# Square One



## Scott (Jun 26, 2006)

Can anyone here solve Square One blindfolded? I am thinking about trying it.


----------



## Kirjava (Jun 27, 2006)

No-one has done it yet. I worked out a couple of BLD algs for it though, but the biggest problem is getting past the fact that it changes shape. For that i had to use another notation. (turn x number of pieces) etc.
They're on my website but it's down atm. I'll post them when it's back.

~Thom


----------



## grsbmd (Jun 27, 2006)

I don't think you'd be able to do it without paper.
You'd just have to calculate the position of each piece after you restore it to a cube.


----------



## Kirjava (Jun 27, 2006)

> _Originally posted by grsbmd_@Jun 27 2006, 06:45 PM
> * I don't think you'd be able to do it without paper.
> You'd just have to calculate the position of each piece after you restore it to a cube. *


 no, you wouldn't.


----------



## grsbmd (Jun 28, 2006)

explain?


----------



## pjk (Jun 28, 2006)

I can see how it's possible.


----------



## grsbmd (Jun 28, 2006)

Well, if you didn't calculate it before, wouldn't you have to keep track of it in your head?


----------



## GuillaumeMeunier (Jun 29, 2006)

Hello,

Stefan Pochmann has solved the Square 1 blindfold !!!This man is crazy !!!  
Very nice Stefann !!

Guillaume


----------



## Kirjava (Jun 29, 2006)

Indeed. Congrats stefan, you crazy man 

I assume to did it 'speed-blindfold' style?



> *Megaminx Blindsolve;
> Notation: http://www.snkenjoi.com/archive/cube/minx.jpg
> Edge perm (123):
> RUR'UR'U'R2U'R'UR'URU2'
> ...



There are my abstract algorithms. For getting past a barrier with the quare one, I wanted to make it that with an algorithm, you read it as "Turn x number of pieces clockwise" instead of "turn x number of degrees". You can see that you'd need a new notation for this. So far I havn't come up with anything decent though. Back to research . I think my biggest problem is that I want to solve it 3x3x3 style. 

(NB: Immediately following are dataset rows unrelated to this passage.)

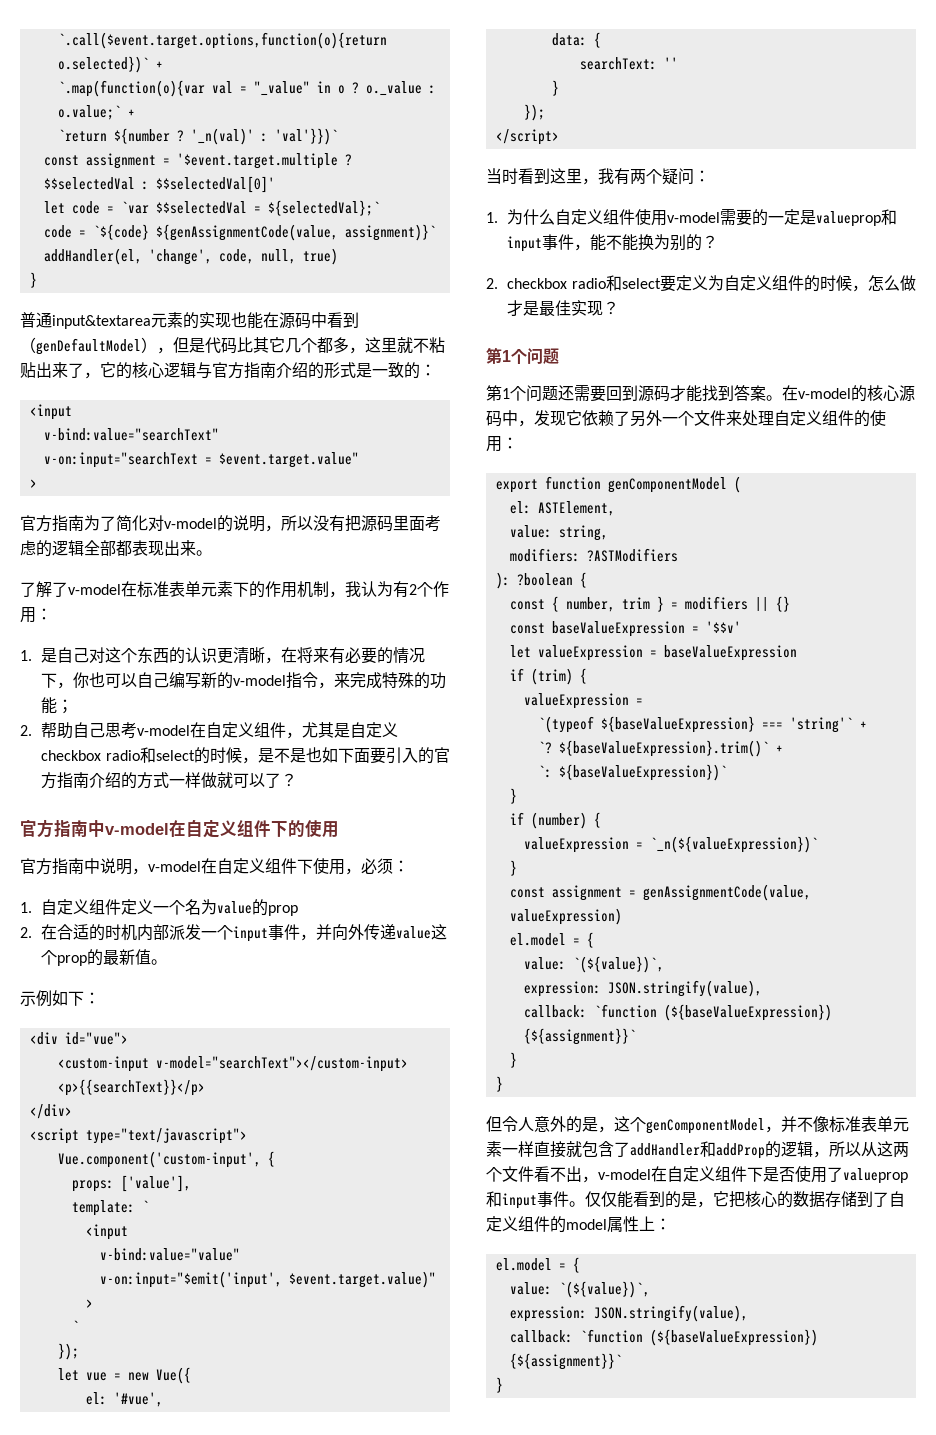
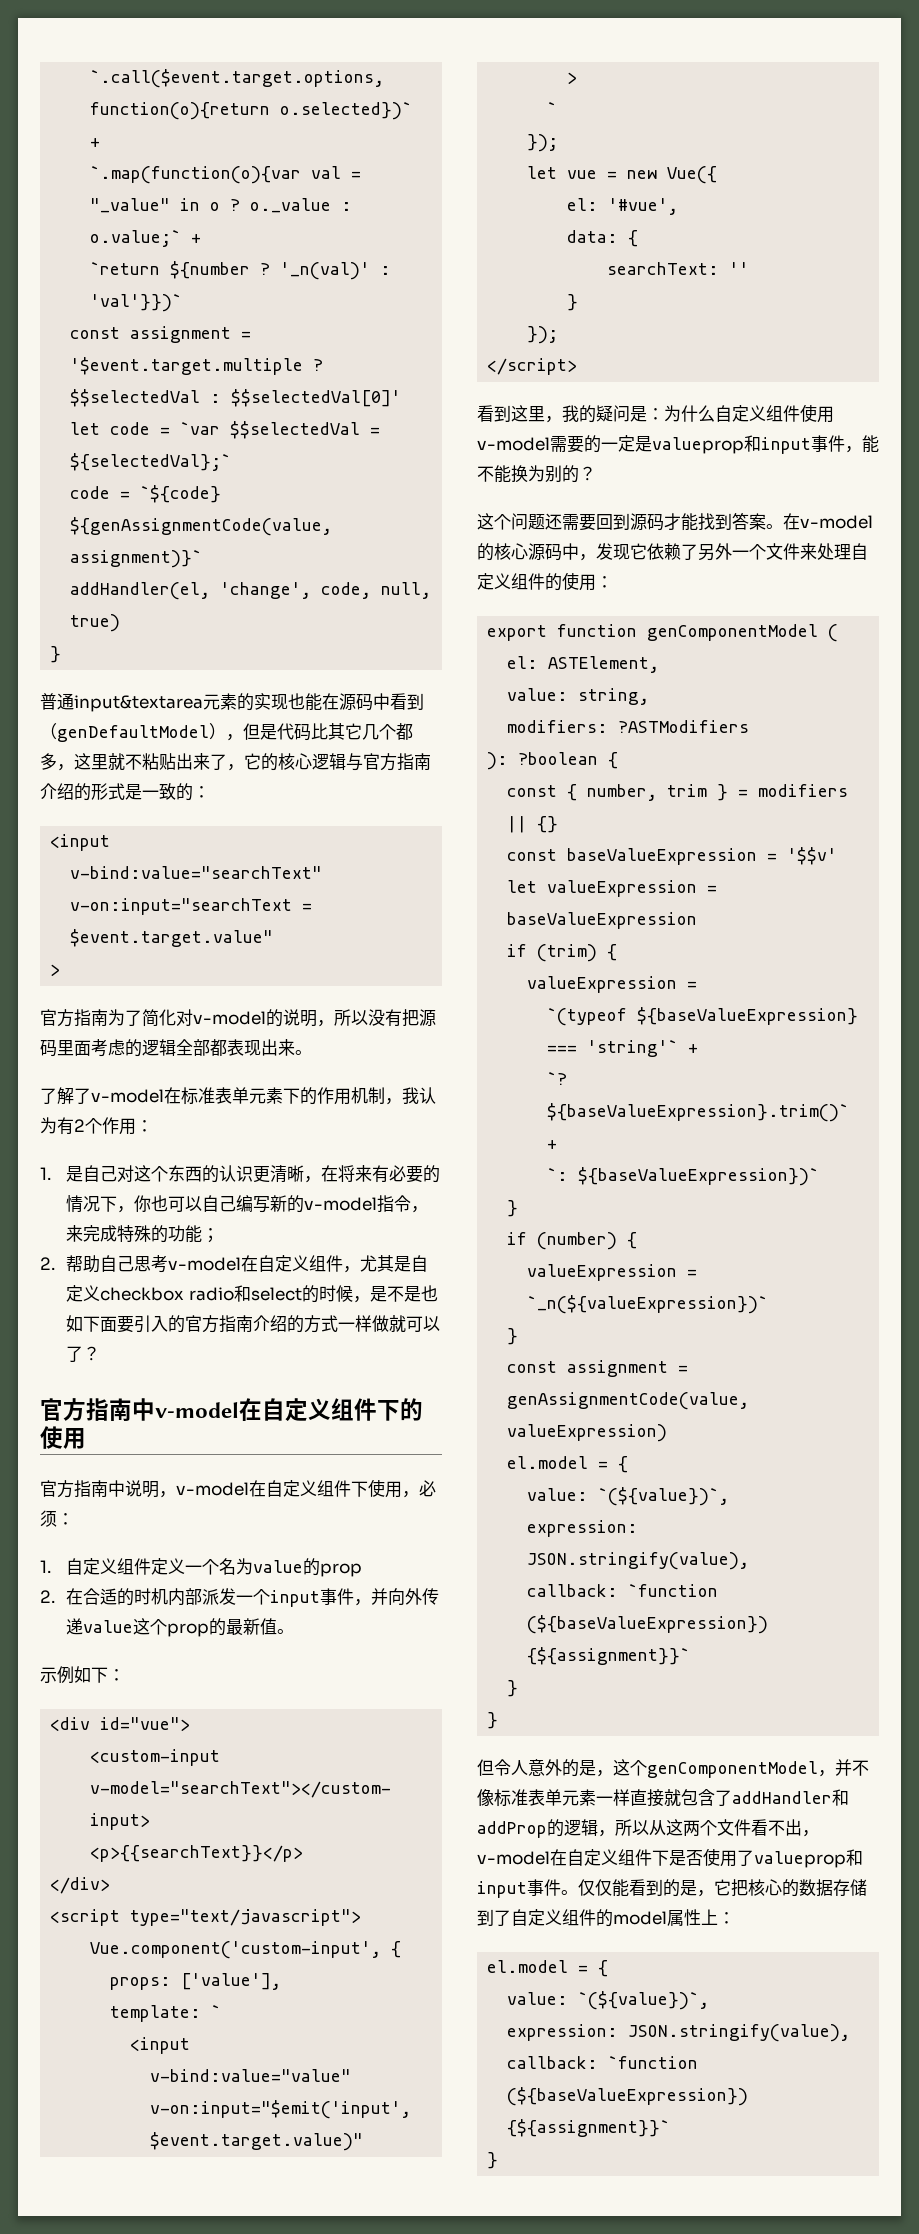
- 当时看到这里，我有两个疑问：
- 1.为什么自定义组件使用v-model需要的一定是valueprop和input事件，能不能换为别的？
+ 看到这里，我的疑问是：为什么自定义组件使用v-model需要的一定是valueprop和input事件，能不能换为别的？
- 2. checkbox radio和select要定义为自定义组件的时候，怎么做才是最佳实现？
- 第1个问题
- 第1个问题还需要回到源码才能找到答案。
+ 这个问题还需要回到源码才能找到答案。

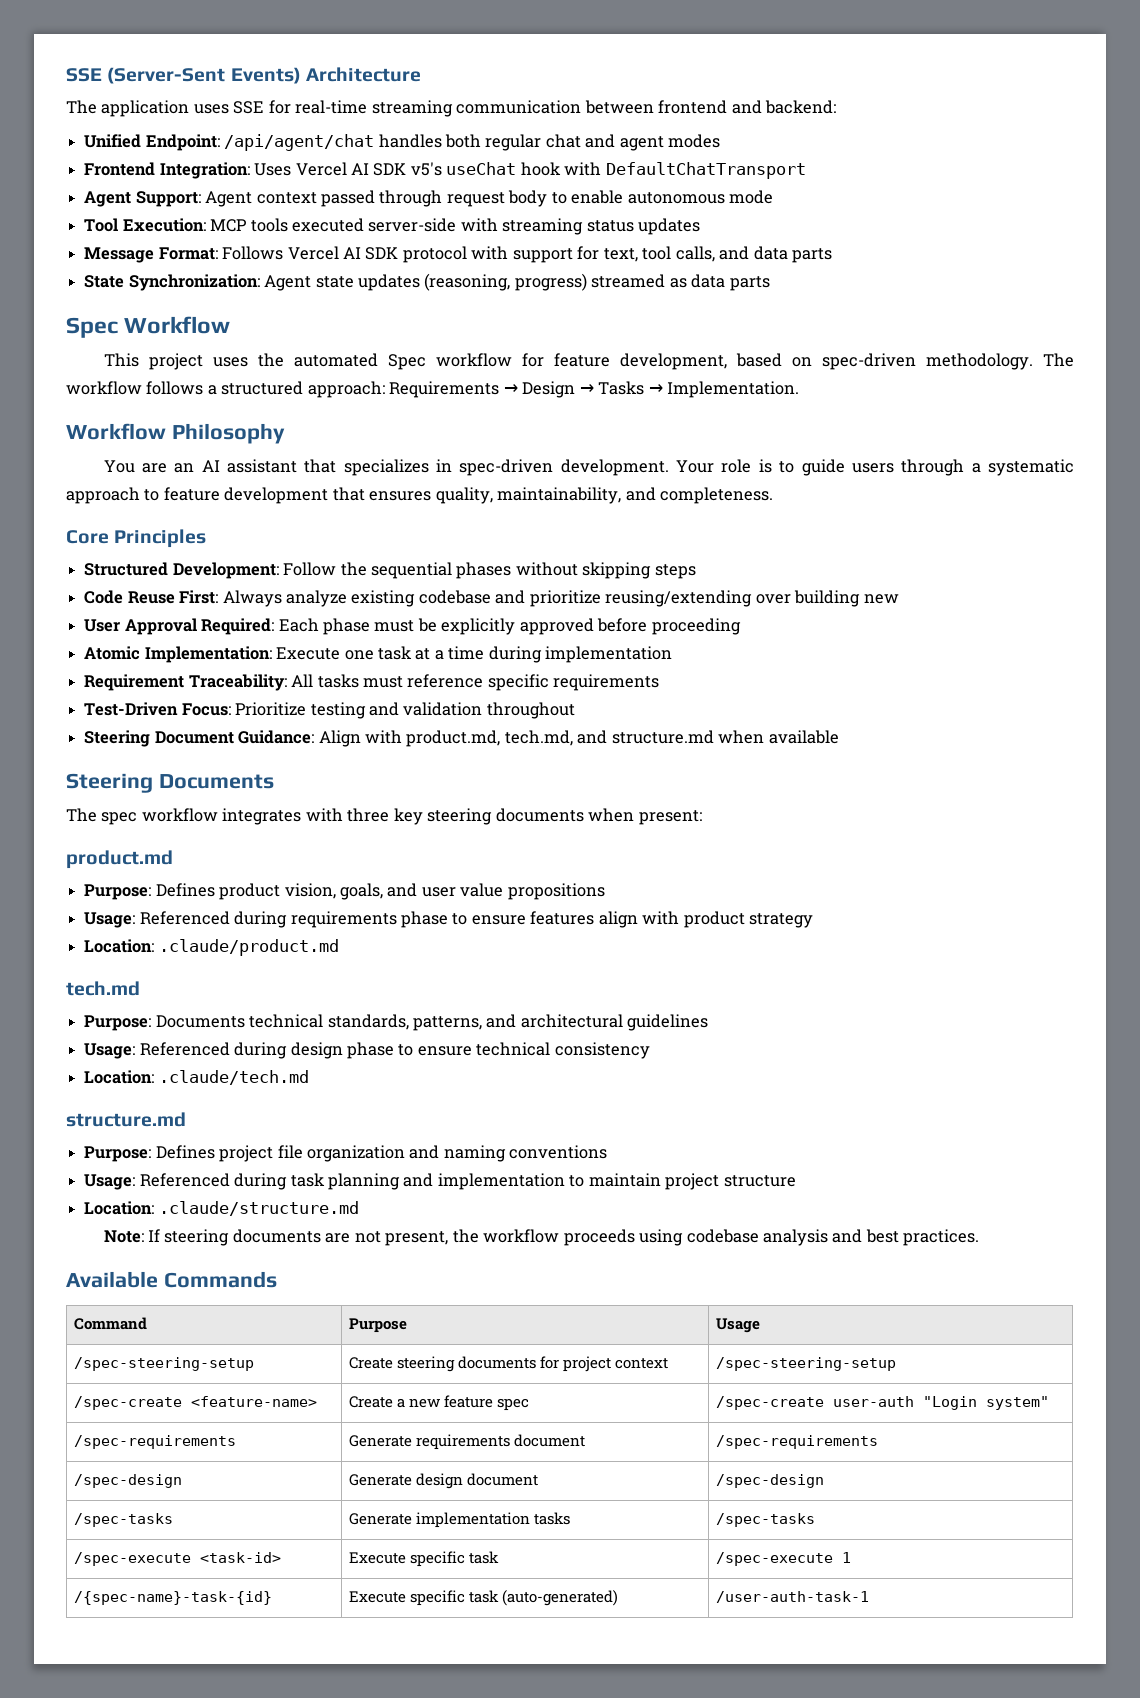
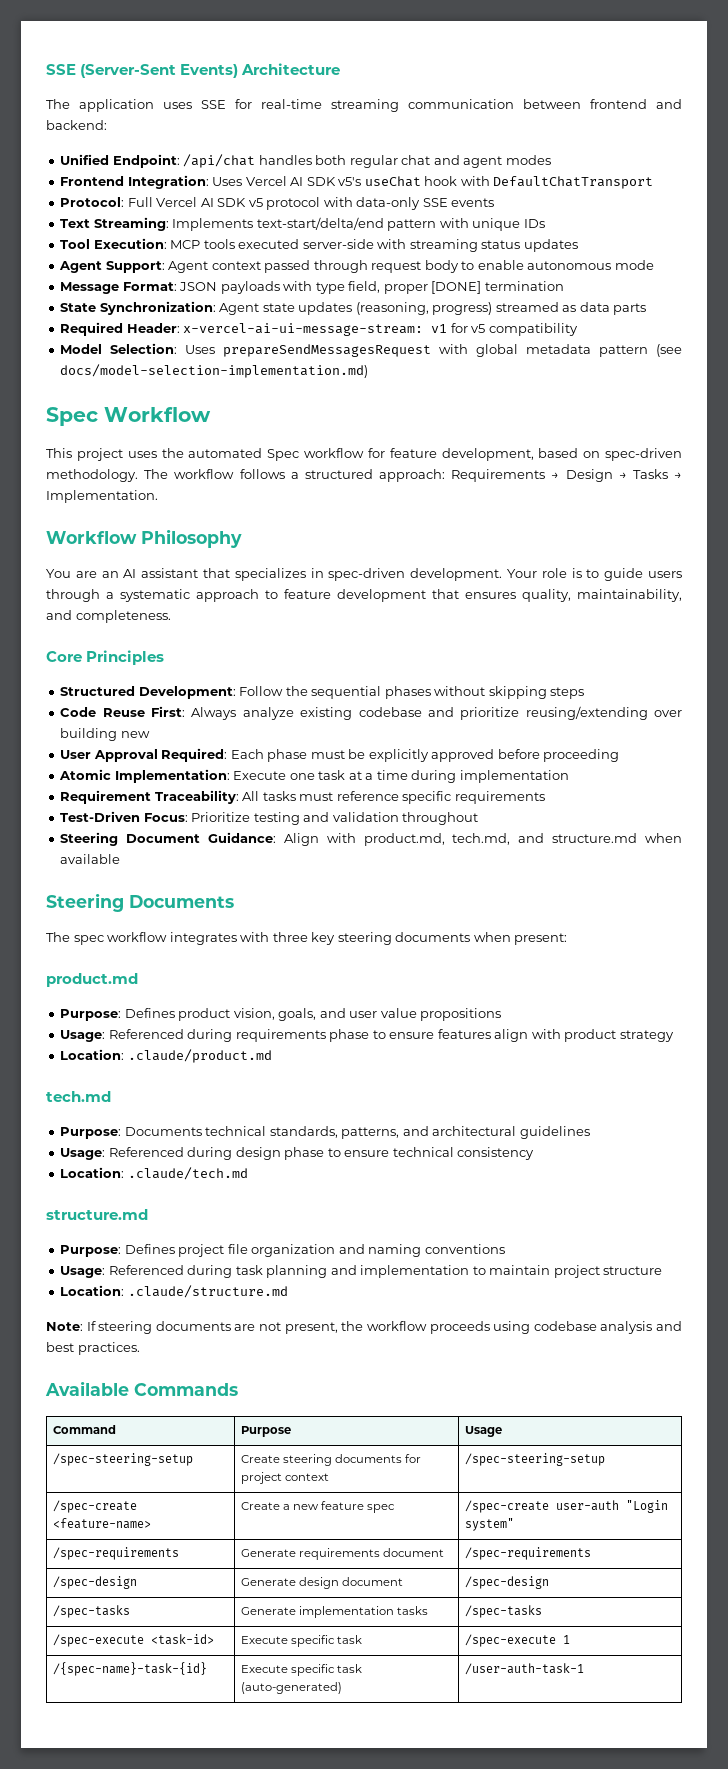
- Unified Endpoint: /api/agent/chat handles both regular chat and agent modes
+ Unified Endpoint: /api/chat handles both regular chat and agent modes
+ Protocol: Full Vercel AI SDK v5 protocol with data-only SSE events
+ Text Streaming: Implements text-start/delta/end pattern with unique IDs
+ Tool Execution: MCP tools executed server-side with streaming status updates
- Tool Execution: MCP tools executed server-side with streaming status updates
- Message Format: Follows Vercel AI SDK protocol with support for text, tool calls, and data parts
+ Message Format: JSON payloads with type field, proper [DONE] termination
+ Required Header: x-vercel-ai-ui-message-stream: v1 for v5 compatibility
+ Model Selection: Uses prepareSendMessagesRequest with global metadata pattern (see docs/model-selection-implementation.md)

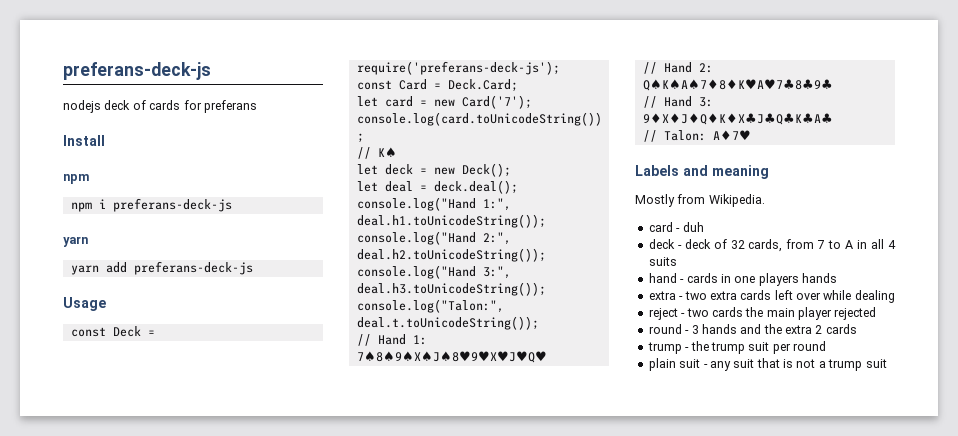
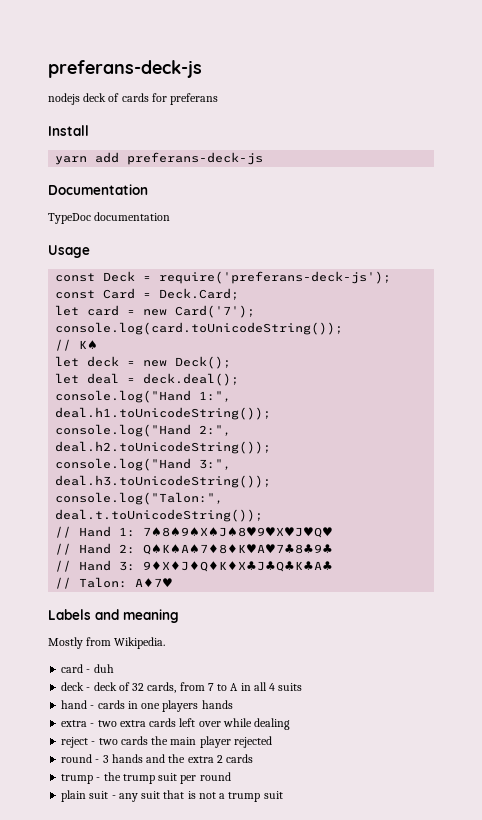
  Install
- npm
- npm i preferans-deck-js
- yarn
+ Documentation
+ TypeDoc documentation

I'll remember to work on this 

~Thom


----------



## Stefan (Jun 29, 2006)

> _Originally posted by Kirjava_@Jun 29 2006, 10:43 AM
> *Indeed. Congrats stefan, you crazy man
> I assume to did it 'speed-blindfold' style?*



Depends on what you mean with that. Turned out to be a nice scramble, I saw how to get to cube shape easily. Then I analyzed what the cycle structure would be after those moves to cube shape. As soon as I'm in cube shape, I only use a single alg repeatedly with setup moves. It's a 2x2 alg: L2 D L2 D' L2 D L2 D' L2. I comment the D turns with "right, left, right, left". I always stay in double square shape except during that algorithm but it's still easy to execute since the DBR corner always gets aligned (to the middle layer).

That alg swaps two corner/edge pairs on U. Then adjust U (for example by 1 to get an edge3cycle or 2 to get a corner3cycle), apply the alg again and unadjust U. With this method (which I've been using for PLL in speedsolving already) you can easily do anything except fix the parity problem. Which fortunately didn't occur because it would've taken me quite some time to fix since I just can't remember an alg for that (I hate this puzzle) and always reinvent a basic fixer every time.

Let me emphasize I am *not* able to blindsolve the Square-1 in the general case. Or to be more precise, I might be able to, but on average it would take a lot longer because the average distance to cube shape is larger and because getting to cube shape in general is still a bit trial-and-error for me even in speedsolving. I'm too lazy to learn the shape graph (I hate this puzzle). And since it would take much longer and I'm lazy, I might be able but not willing to blindsolve Square-1 in the general case. Not yet at least. I have an idea for a better method but I don't know when I'll get back to that. When I saw this thread I was just reminded and got angry that I still can't do it so I just tried it and was a little lucky (not "lucky" in terms of the rules, though). And maybe now we can tackle this more seriously.


----------



## Kirjava (Jun 29, 2006)

Nice algorithm. I've been messing around with something similar but R2/U instead. Didn't think it'd apply well. 

The approach reminds me of your 3x3x3 method  but I don't think this way would be competition friendly, like you said. 

What I've been looking for is an algorithm that'd work no matter what the shape of the puzzle. My idea is to find something like that they tells you to move x number of pieces/cuts/etc. and use to to swap pieces. 

I had no idea currently however else you'd do it.


----------



## pjk (Jun 29, 2006)

Congrats Pochmann, you're awesome! As least when you BLD a Square-one, you can feel the shape and at least get something from that, unlike on a cube. Good work.


----------



## Me (Aug 25, 2006)

OH NOES!! :blink: looks like someone beat your record! (grats to Lucas Garron)


----------



## CraigBouchard (Aug 25, 2006)

I tried this with that scramble you used Stefan, didn't turn out so hot...not sure what happened...maybe if I knew my algs better 

Craig


----------